BFMTV

"Je n'aurais pas dû être là": le Chef d'Etat-Major des armées regrette de s'être montré avec Trump lors de la photo controversée devant l'église

Le général Mark Milley en compagnie de Donald Trump

Le général Mark Milley en compagnie de Donald Trump - Brendan Smialowski / AFP

"Ma présence à ce moment-là et dans ces circonstances-là a donné l'impression que les militaires intervenaient dans la politique intérieure", a-t-il souligné.

La scène avait scandalisé l'opinion publique. Le 1er juin dernier, une manifestation pacifique qui se tenait devant la Maison-Blanche avait été dispersée de manière brutale afin que Donald Trump puisse se rendre à pied jusqu'à l'église Saint John, voisine de la résidence présidentielle et surnommée "l'église des présidents."

Ce jour-là, il était accompagné du chef d'état-major américain, le général Mark Milley.

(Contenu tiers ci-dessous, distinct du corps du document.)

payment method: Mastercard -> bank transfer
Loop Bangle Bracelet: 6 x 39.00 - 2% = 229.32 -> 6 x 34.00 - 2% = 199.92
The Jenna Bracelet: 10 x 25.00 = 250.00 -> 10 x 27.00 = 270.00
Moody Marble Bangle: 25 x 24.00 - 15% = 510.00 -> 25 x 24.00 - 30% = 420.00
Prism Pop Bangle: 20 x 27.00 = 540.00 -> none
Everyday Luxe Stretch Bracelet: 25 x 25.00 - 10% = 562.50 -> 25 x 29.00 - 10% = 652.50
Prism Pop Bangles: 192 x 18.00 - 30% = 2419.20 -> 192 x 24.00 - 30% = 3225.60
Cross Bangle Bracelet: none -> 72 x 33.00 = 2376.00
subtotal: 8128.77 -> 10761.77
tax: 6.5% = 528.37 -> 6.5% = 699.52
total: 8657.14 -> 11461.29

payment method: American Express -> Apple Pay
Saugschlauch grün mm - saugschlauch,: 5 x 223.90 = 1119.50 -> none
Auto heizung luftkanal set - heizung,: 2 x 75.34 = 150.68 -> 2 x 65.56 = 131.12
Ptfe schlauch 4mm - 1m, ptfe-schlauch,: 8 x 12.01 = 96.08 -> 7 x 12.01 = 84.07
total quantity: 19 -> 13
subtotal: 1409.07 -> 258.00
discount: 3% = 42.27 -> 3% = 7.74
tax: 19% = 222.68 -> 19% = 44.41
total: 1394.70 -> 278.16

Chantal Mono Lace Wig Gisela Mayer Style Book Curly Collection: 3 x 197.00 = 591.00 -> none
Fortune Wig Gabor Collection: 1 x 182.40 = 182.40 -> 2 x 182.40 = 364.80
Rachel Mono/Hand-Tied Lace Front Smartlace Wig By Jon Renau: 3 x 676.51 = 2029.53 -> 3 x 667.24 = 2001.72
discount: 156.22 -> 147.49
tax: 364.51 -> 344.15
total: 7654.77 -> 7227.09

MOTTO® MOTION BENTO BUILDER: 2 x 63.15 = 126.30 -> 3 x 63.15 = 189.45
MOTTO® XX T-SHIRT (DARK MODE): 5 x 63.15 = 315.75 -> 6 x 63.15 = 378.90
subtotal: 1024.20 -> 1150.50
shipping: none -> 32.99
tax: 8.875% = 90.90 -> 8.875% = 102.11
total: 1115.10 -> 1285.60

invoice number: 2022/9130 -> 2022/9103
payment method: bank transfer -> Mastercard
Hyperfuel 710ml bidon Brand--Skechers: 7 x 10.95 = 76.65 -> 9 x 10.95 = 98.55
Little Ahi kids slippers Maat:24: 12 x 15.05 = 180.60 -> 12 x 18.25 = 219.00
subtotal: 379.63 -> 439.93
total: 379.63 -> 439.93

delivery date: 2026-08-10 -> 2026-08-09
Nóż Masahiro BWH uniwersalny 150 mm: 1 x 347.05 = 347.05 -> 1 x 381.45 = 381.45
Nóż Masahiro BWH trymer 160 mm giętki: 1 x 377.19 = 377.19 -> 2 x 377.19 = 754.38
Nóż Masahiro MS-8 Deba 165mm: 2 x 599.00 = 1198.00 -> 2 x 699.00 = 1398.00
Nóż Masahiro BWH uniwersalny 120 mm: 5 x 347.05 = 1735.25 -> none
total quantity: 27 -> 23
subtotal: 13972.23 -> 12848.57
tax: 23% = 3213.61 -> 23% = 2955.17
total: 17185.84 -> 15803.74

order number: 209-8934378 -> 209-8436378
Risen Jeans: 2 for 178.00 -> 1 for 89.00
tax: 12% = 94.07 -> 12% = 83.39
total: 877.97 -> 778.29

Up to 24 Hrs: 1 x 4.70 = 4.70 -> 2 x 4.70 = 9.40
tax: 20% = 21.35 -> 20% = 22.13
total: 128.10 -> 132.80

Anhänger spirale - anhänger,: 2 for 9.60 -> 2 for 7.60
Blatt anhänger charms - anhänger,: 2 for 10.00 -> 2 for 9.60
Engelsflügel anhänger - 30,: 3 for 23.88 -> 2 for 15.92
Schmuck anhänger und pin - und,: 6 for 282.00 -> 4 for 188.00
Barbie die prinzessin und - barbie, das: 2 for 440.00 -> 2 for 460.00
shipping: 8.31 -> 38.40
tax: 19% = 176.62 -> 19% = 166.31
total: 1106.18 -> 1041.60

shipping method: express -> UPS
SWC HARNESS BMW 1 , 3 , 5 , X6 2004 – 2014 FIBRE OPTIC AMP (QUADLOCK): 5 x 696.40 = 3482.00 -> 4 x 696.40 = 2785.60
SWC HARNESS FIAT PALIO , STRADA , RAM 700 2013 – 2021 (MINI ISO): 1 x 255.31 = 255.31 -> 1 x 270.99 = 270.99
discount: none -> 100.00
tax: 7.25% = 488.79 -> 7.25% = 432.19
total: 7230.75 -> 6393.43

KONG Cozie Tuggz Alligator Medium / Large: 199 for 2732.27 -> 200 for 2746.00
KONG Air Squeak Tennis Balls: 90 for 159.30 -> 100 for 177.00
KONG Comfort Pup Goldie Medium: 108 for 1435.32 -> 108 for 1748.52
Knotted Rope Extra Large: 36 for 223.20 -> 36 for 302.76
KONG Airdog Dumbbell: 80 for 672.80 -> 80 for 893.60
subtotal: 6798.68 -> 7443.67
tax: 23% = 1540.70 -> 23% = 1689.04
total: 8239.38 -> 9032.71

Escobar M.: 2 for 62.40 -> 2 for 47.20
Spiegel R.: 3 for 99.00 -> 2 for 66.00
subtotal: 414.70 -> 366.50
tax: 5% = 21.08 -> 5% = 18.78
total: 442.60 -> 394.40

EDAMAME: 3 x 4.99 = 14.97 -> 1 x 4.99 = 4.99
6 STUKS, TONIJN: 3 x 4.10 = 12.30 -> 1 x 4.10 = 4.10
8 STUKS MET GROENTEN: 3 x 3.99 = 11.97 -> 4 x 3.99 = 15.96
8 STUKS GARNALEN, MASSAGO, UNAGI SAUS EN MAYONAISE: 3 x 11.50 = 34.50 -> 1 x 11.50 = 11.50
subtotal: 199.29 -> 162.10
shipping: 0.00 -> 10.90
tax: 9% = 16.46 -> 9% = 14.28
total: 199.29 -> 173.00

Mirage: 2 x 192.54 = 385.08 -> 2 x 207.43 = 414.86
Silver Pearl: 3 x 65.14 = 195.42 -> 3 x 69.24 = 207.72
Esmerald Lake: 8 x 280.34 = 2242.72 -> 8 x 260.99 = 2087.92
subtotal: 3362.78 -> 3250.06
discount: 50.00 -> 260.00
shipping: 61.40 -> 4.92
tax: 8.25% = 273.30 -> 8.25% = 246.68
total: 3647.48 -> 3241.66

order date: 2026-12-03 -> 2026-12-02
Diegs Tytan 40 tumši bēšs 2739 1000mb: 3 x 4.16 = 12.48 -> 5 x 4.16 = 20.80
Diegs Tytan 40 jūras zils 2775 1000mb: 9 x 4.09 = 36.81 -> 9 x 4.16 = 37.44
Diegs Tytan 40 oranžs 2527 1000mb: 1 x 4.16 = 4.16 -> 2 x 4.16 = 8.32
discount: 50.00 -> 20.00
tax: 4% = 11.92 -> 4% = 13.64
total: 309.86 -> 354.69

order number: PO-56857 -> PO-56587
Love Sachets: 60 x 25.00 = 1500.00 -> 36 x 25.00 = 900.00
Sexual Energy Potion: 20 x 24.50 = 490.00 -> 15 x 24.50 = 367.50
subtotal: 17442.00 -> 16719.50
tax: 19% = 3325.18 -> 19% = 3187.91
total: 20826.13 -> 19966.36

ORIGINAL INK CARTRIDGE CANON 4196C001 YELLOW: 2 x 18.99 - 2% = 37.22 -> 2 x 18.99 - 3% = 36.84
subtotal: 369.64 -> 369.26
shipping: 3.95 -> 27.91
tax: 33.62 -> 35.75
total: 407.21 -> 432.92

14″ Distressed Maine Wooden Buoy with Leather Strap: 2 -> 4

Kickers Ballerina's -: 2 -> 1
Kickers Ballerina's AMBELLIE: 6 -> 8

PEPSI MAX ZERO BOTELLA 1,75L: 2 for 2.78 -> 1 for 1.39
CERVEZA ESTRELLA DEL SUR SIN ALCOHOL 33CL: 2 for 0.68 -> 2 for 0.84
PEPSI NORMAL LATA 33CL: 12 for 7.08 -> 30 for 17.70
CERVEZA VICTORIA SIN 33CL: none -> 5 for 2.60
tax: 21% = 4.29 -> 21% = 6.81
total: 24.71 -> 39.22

"Je n'aurais pas dû être là"

Moins de deux semaines plus tard, ce dernier a publiquement regretté s'être montré aux côtés du président américain, qui en avait profité pour se faire photographier, bible en main, entouré de plusieurs responsables.

"Beaucoup d'entre vous ont vu les résultats de cette photo de moi sur Lafayette Square la semaine dernière, qui a provoqué un débat sur le rôle des militaires dans la société", a déclaré le général Milley dans un discours enregistré pour la remise des diplômes d'une faculté militaire de Notre Dame University.

"Je n'aurais pas dû être là", a ajouté le plus haut gradé de l'armée américaine. "Ma présence à ce moment-là et dans ces circonstances-là a donné l'impression que les militaires intervenaient dans la politique intérieure."

"C'était une erreur dont j'ai tiré les leçons et j'espère sincèrement que nous pouvons tous en tirer des leçons", a-t-il ajouté, l'air grave.

Vives critiques 

Les images du général Milley, marchant en tenue de camouflage derrière Donald Trump, avaient suscité de vives critiques d'anciens responsables militaires, notamment l'ex-ministre de la Défense Jim Mattis.

Les ministres américains de la Justice et de la Défense, ainsi que d'autres hauts responsables étaient également présents. 

La Maison Blanche a vivement défendu la décision et sortie de Donald Trump, évoquant sa volonté de "faire passer un message fort" et le comparant même au Premier ministre britannique Winston Churchill pendant la Seconde Guerre mondiale.